:: What is expected ::
Print out each entry below exactly; do not carry over any image.
--- START ---
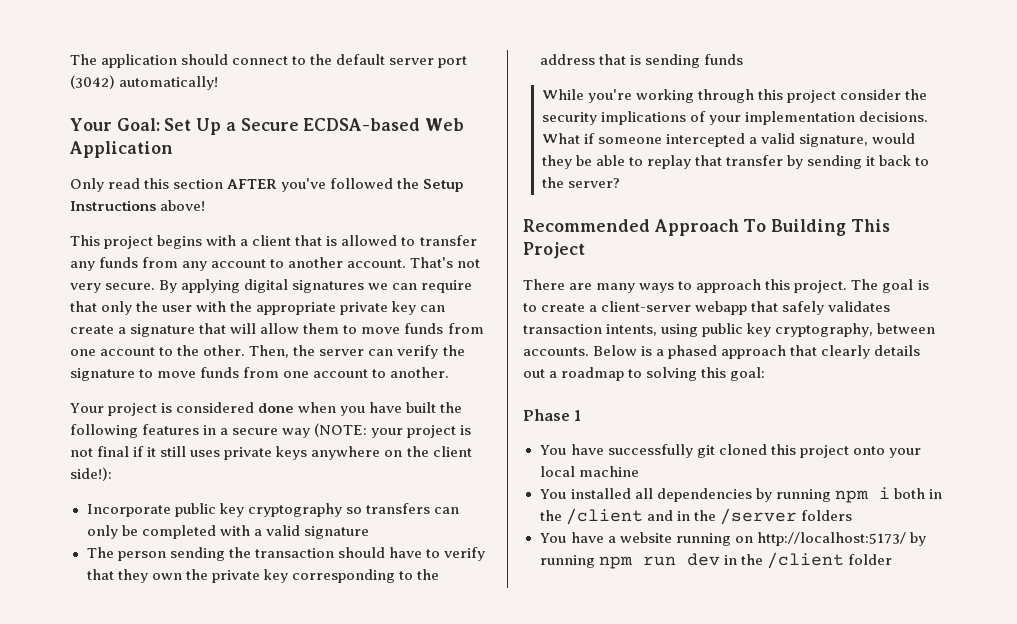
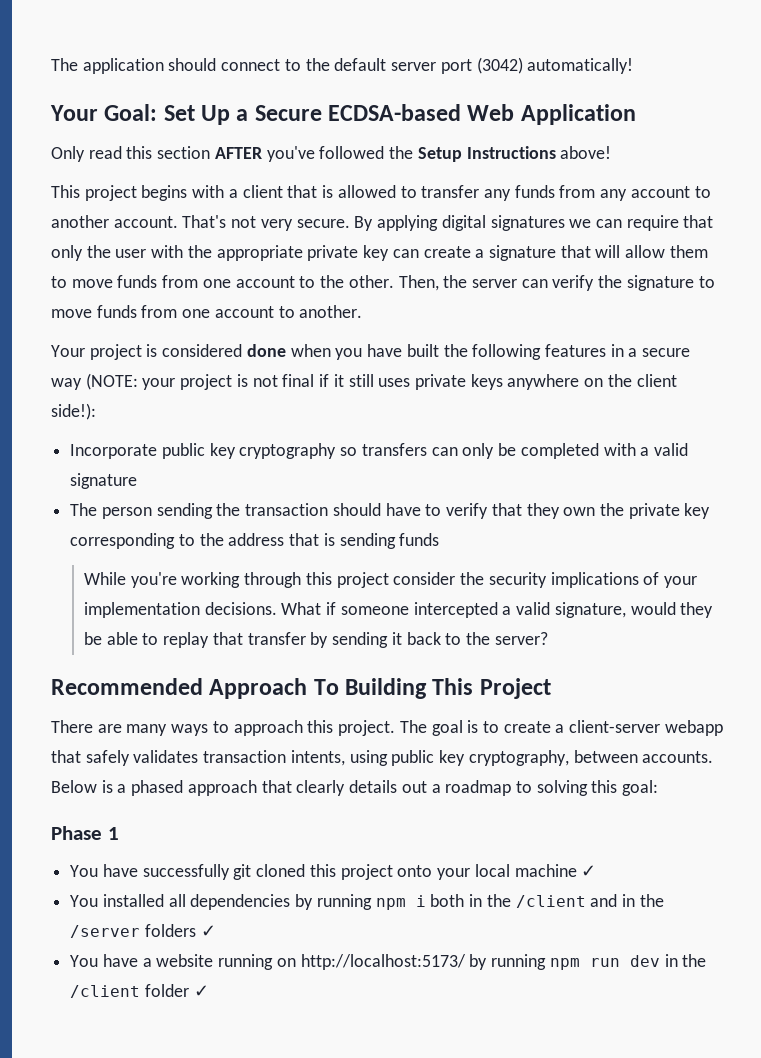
- You have successfully git cloned this project onto your local machine
+ You have successfully git cloned this project onto your local machine ✓
- You installed all dependencies by running npm i both in the /client and in the /server folders
+ You installed all dependencies by running npm i both in the /client and in the /server folders ✓
- You have a website running on http://localhost:5173/ by running npm run dev in the /client folder
+ You have a website running on http://localhost:5173/ by running npm run dev in the /client folder ✓

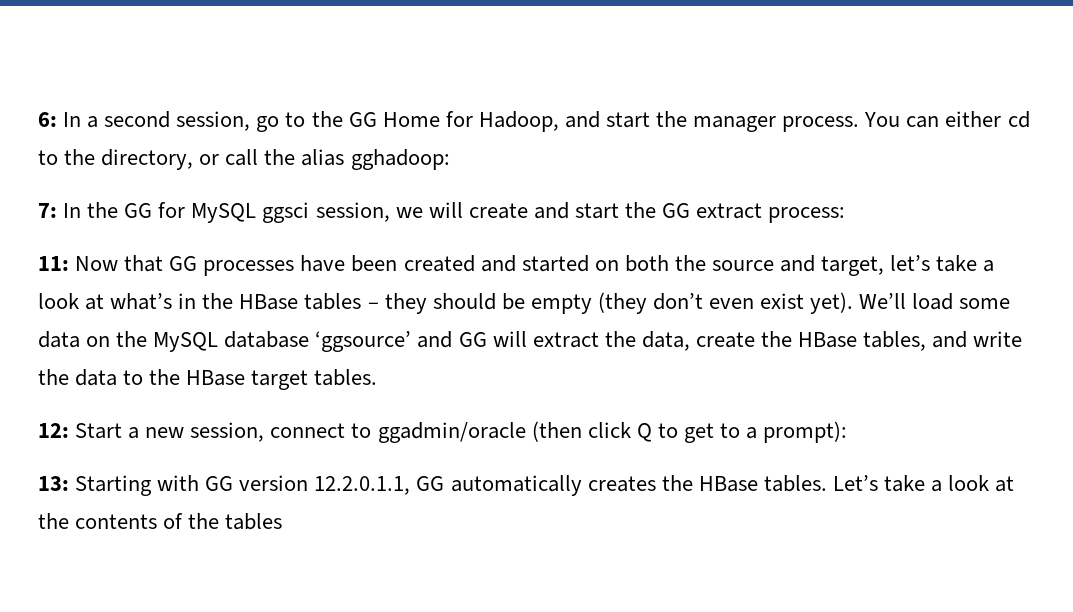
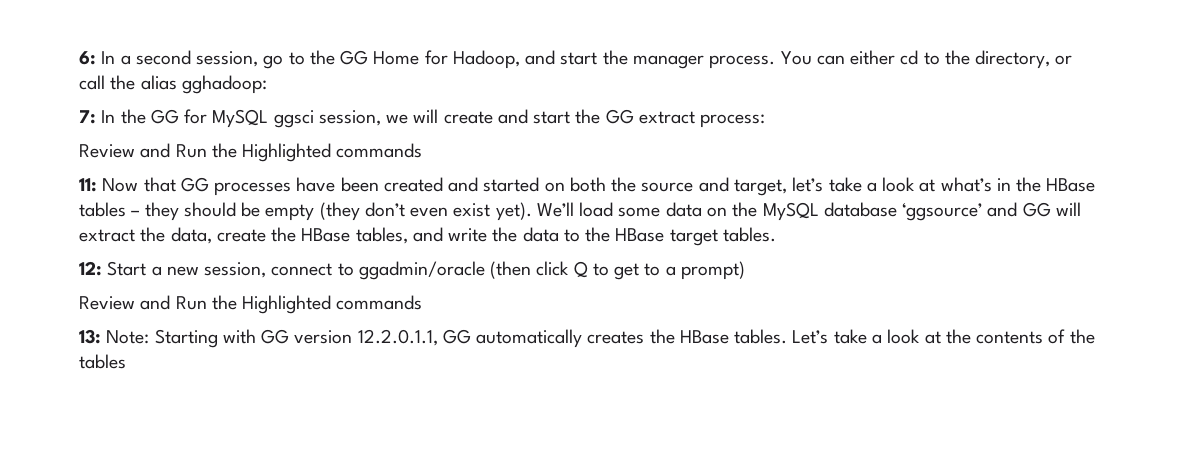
  7: In the GG for MySQL ggsci session, we will create and start the GG extract process:
+ Review and Run the Highlighted commands
- 12: Start a new session, connect to ggadmin/oracle (then click Q to get to a prompt):
+ 12: Start a new session, connect to ggadmin/oracle (then click Q to get to a prompt)
+ Review and Run the Highlighted commands
- 13: Starting with GG version 12.2.0.1.1, GG automatically creates the HBase tables.
+ 13: Note: Starting with GG version 12.2.0.1.1, GG automatically creates the HBase tables.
--- END ---
:: Problem solution ::
- You have successfully git cloned this project onto your local machine
+ You have successfully git cloned this project onto your local machine ✓
- You installed all dependencies by running npm i both in the /client and in the /server folders
+ You installed all dependencies by running npm i both in the /client and in the /server folders ✓
- You have a website running on http://localhost:5173/ by running npm run dev in the /client folder
+ You have a website running on http://localhost:5173/ by running npm run dev in the /client folder ✓

  7: In the GG for MySQL ggsci session, we will create and start the GG extract process:
+ Review and Run the Highlighted commands
- 12: Start a new session, connect to ggadmin/oracle (then click Q to get to a prompt):
+ 12: Start a new session, connect to ggadmin/oracle (then click Q to get to a prompt)
+ Review and Run the Highlighted commands
- 13: Starting with GG version 12.2.0.1.1, GG automatically creates the HBase tables.
+ 13: Note: Starting with GG version 12.2.0.1.1, GG automatically creates the HBase tables.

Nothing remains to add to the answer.